7b. Materials—informational
 Are the informational materials used adequately described?
8. Missing
 Is the description of the intervention complete?
If no, what is missing?
9. Control
 Is it clear what the control group received during the study?

The main study

The final modified checklist was applied to a wider sample of NIHR HTA-funded RCTs. All RCTs published in the NIHR HTA journal (from January 1999 to March 2011) were selected for inclusion with in the study. One checklist was completed for the intervention group of each trial published. Each item in the checklist was answered by either a yes, no or not applicable response. We did not apply the full checklist to the Control Group, but, unlike the published checklist,4 we did make a general assessment as to the completeness of control group information within question 9 of the checklist. However, responses to this question were not on a detailed assessment of all components of the control group, unlike the intervention group itself. Question 8 summarises whether there are any aspects of the intervention missing based on the responses to the previous seven questions.

Data quality

Each trial was assessed independently by two assessors. Fifteen per cent of the published reports (15/98) were discussed due to disagreements of the scoring mainly around checklist item 7. All disagreements were discussed by the team and were resolved by consensus.

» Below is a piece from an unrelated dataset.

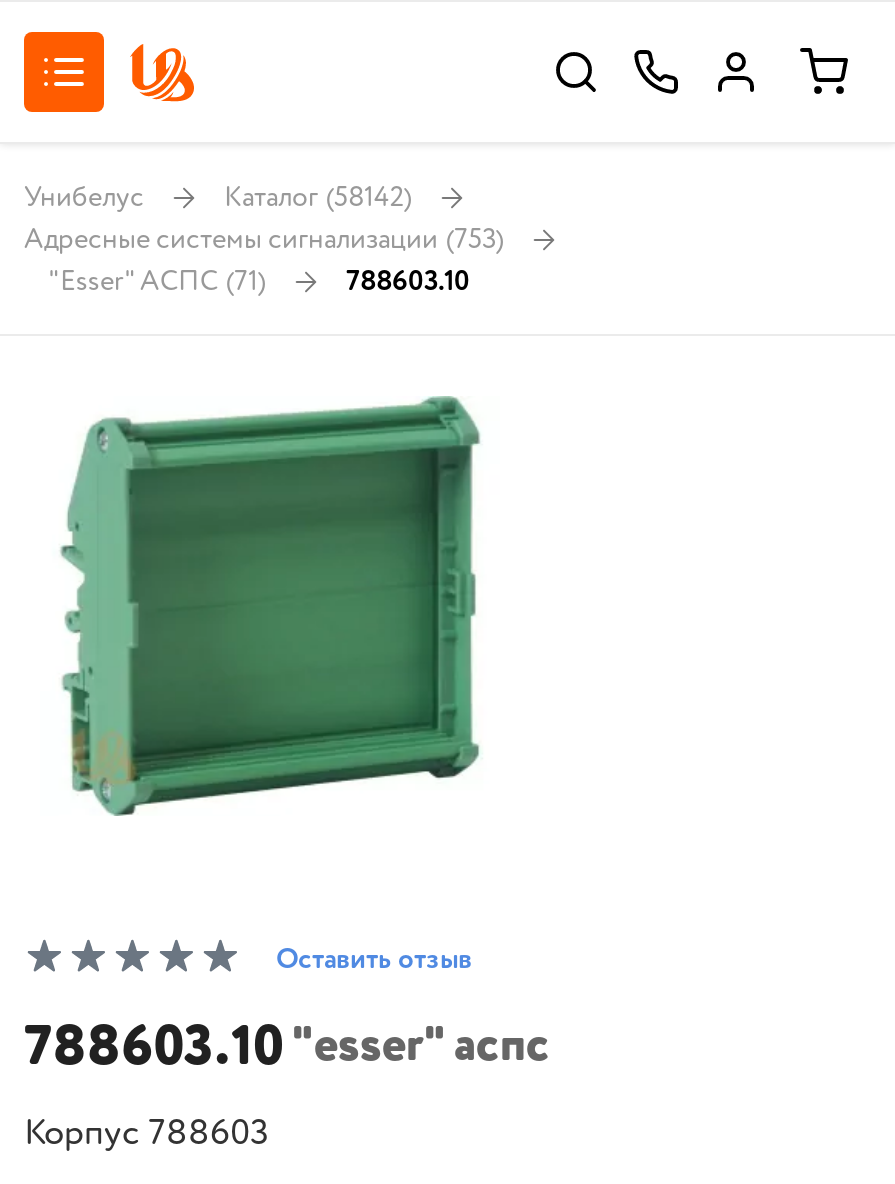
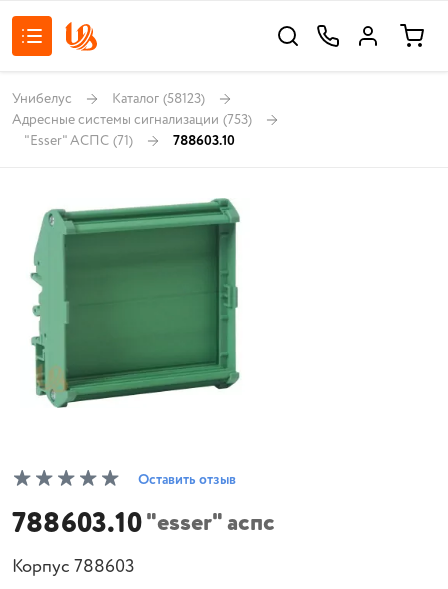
- Унибелус Каталог (58142)
+ Унибелус Каталог (58123)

Three assessors carried out the assessments. Each trial was allocated to two assessors who independently applied the criteria. None of the assessors had medical or clinical experience; however, they have higher health degrees and work full time in health research and in evaluating clinical research. All NIHR HTA reports were examined by using a stabilised process, initially scanning the executive summary, followed by the methods, using key word search terms to scan the whole document and appendices and finally undertaking a detailed reading of the entire report if relevant information could not be found.

Data analysis

The checklist for each trial was completed using an electronic, stand-alone access database. The checklists completed by all three assessors were then merged and exported into Excel and IBM SPSS V.19 for data analysis. IBM SPSS software was used to conduct all descriptive and inferential analyses. The χ2 test was used for all comparisons (statistically significant at p<0.05). If any cell had an expected count less than 5, the Fisher's exact test was used.

Results

The modified checklist was applied to 98 RCTs published by the HTA journal series from January 1999 until March 2011. The interventions within each published trial were classified by the following intervention types: pharmaceutical, radiotherapy, surgery, diagnostic, education and training, service delivery, psychological, vaccines and biological, devices, physical therapy, exercise, complementary therapy, mixed or complex, and other. The intervention classification was provided by Schroter et al4 as part of the original checklist. Table 2 shows the number of trials within the journal series for each intervention by type.

Table 2.

Intervention type of NIHR HTA-funded trial RCTs included in the study

Type of intervention N (%)
Drug 15 (15.3)
Radiotherapy 1 (1.0)
Surgery 9 (9.2)
Diagnostic 8 (8.2)
Education and training 3 (3.1)
Service delivery 19 (19.4)
Psychological therapies 11 (11.2)
Vaccines and biologicals 3 (3.1)
Devices 12 (12.2)
Physical therapies 7 (7.1)
Exercise 1 (1.0)
Complementary therapies 2 (2.0)
Mixed or complex 6 (6.1)
Other* 1 (1.0)
Total 98

*Other refers to an intervention using larval therapy.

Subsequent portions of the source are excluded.